■ EXERCISE AIM: Lines from the one containing "subtotal: 820.68 -> 831.10" through the final line of the records are the only ones to copy, and each must match exactly.

■ DATA:

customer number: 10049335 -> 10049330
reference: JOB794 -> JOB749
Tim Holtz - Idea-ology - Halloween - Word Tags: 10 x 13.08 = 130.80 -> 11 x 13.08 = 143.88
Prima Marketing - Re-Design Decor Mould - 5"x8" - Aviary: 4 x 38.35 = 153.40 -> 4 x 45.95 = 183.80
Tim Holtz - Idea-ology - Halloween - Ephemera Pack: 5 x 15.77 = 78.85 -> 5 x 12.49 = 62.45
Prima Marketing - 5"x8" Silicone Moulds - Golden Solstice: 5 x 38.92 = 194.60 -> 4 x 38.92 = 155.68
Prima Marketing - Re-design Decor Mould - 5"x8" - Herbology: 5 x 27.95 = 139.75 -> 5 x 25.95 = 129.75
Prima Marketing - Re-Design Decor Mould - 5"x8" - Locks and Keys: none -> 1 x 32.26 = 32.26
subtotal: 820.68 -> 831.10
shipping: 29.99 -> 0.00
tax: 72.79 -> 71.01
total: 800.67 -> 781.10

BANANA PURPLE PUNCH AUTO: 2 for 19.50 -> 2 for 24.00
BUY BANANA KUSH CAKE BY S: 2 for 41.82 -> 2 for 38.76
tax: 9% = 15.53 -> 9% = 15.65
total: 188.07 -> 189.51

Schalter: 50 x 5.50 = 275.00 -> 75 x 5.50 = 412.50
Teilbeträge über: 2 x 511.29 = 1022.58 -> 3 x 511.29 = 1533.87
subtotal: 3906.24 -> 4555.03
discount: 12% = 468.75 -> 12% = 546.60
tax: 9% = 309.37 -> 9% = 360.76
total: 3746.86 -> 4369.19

■ REPLY TO THE TASK:
subtotal: 820.68 -> 831.10
shipping: 29.99 -> 0.00
tax: 72.79 -> 71.01
total: 800.67 -> 781.10

BANANA PURPLE PUNCH AUTO: 2 for 19.50 -> 2 for 24.00
BUY BANANA KUSH CAKE BY S: 2 for 41.82 -> 2 for 38.76
tax: 9% = 15.53 -> 9% = 15.65
total: 188.07 -> 189.51

Schalter: 50 x 5.50 = 275.00 -> 75 x 5.50 = 412.50
Teilbeträge über: 2 x 511.29 = 1022.58 -> 3 x 511.29 = 1533.87
subtotal: 3906.24 -> 4555.03
discount: 12% = 468.75 -> 12% = 546.60
tax: 9% = 309.37 -> 9% = 360.76
total: 3746.86 -> 4369.19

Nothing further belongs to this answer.